À contestação interna ao atentado bombista deste domingo em Ancara, capital da Turquia, juntam-se várias vozes internacionais, perentórias na condenação do sucedido.

Num país ainda em choque com o terceiro atentado deste tipo desde outubro, a NATO censurou prontamente o ataque. “Condeno fortemente o atentado de hoje junto a uma paragem de autocarro no centro de Ancara”, afirmou em comunicado Jens Stoltenberg, secretário-geral da NATO.

O responsável desejou ainda condolências às famílias das vítimas, reiterando a solidariedade da organização perante “atos de violência tão hediondos”. “Todos os aliados da NATO estão solidários com a Turquia e resolutos na nossa determinação em lutar contra todas as formas de terrorismo.”

As reações de outros países também não se fizeram esperar. Na sua conta de Twitter, o primeiro-ministro espanhol Mariano Rajoy classificou os atos terroristas de domingo na Turquia e na Costa do Marfim de “barbárie”. “Tantos lugares afetados de maneira dramática pelo terror. Condenação e solidariedade, unidos contra a barbárie”, escreveu Rajoy.

As palavras são ecoadas pelos rsponsáveis da Austrália. “Lembra-nos que realmente um ataque terrorista pode ocorrer em qualquer lugar e a qualquer hora. Condenamos totalmente estes bárbaros ataques contra populações civis”, disse a ministra dos Negócios Estrangeiros australiana, Julie Bishop. Bishop conta ainda que o embaixador australiano na Turquia estava, por coincidência, presente a 20 metros da explosão, dentro do seu carro.

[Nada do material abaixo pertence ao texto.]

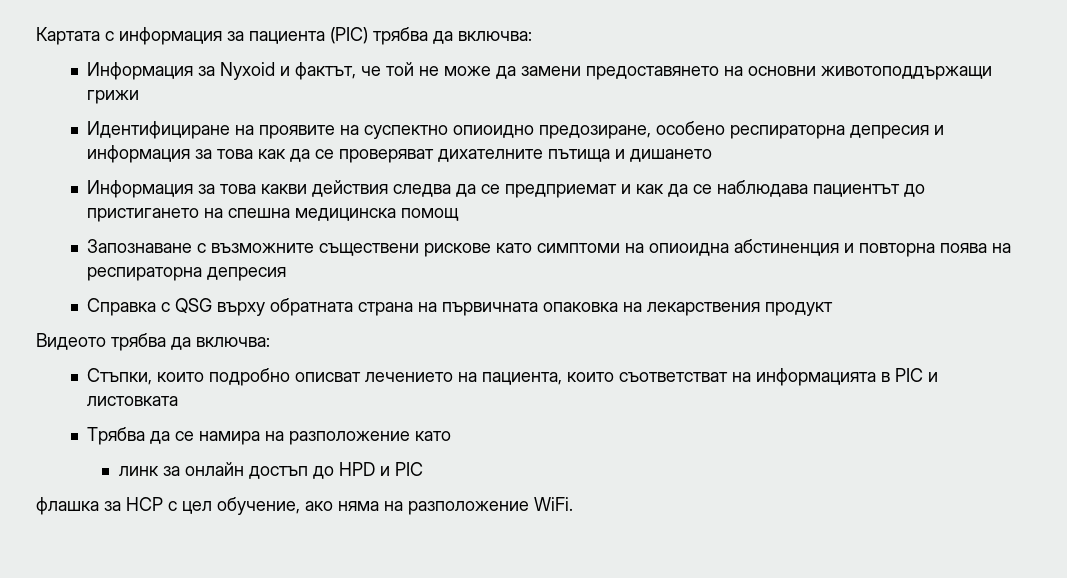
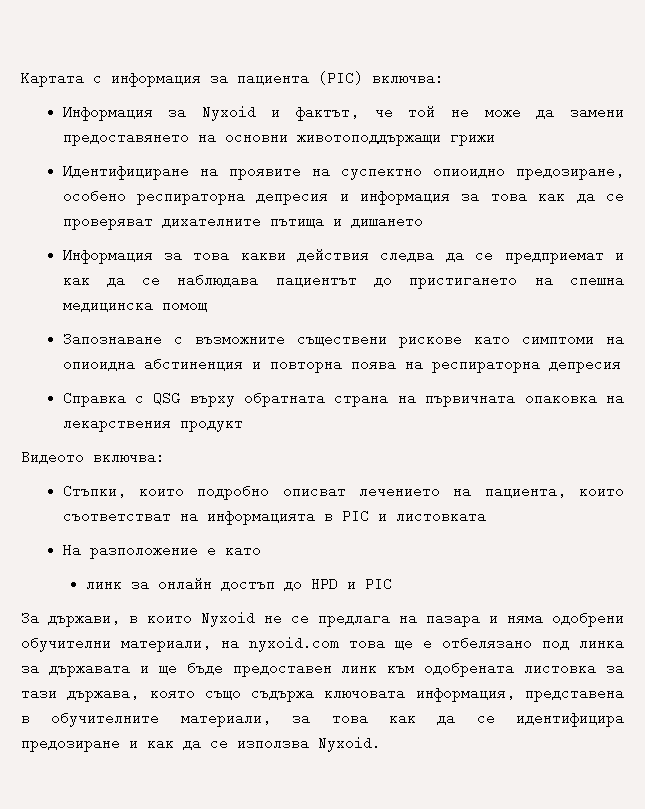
- Картата с информация за пациента (PIC) трябва да включва:
+ Картата с информация за пациента (PIC) включва:
- Видеото трябва да включва:
+ Видеото включва:
- Трябва да се намира на разположение като
+ На разположение е като
- флашка за HCP с цел обучение, ако няма на разположение WiFi.
+ За държави, в които Nyxoid не се предлага на пазара и няма одобрени обучителни материали, на nyxoid.com това ще е отбелязано под линка за държавата и ще бъде предоставен линк към одобрената листовка за тази държава, която също съдържа ключовата информация, представена в обучителните материали, за това как да се идентифицира предозиране и как да се използва Nyxoid.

Já no Irão, o porta-voz do Ministério dos Negócios Estrangeiros, Husein Jaberi, lamenta o sucedido. “A sucessão de ataques terroristas em várias partes da região e do mundo confirma a necessidade e a urgência de uma confrontação coordenada e unida contra o terrorismo e o extremismo como as ameaças comuns à comunidade internacional”, afirmou o responsável, segundo a agência Lusa.

Um carro carregado de explosivos explodiu este domingo perto de uma estação de autocarros na praça de Kizilay, causando 37 vítimas mortais e mais de uma centena de feridos. A reivindicação do atentado ainda não é clara, apesar de as autoridades turcas terem fortes suspeitas de ligações ao Partido dos Trabalhadores do Curdistão (PKK), o movimento separatista curdo, responsável por outros atentados no país.

Recep Tayyip Erdogan, Presidente do país, já veio tranquilizar a população, prometendo justiça contra os terroristas. Ao mesmo tempo estão a ser conduzidas várias operações antiterroristas, entre as quais várias rusgas, um recolher obrigatório no sudeste da Turquia e ataques aéreos às bases rebeldes no norte do Iraque.

Na oposição a Erdogan, os pró-curdos do Partido Democrático do Povo (HDP) também condenaram o sucedido. “É importante sublinhar que nenhum destes terríveis acontecimentos vai conseguir destruir a fraternidade do nosso povo”, garante um comunicado do HDP.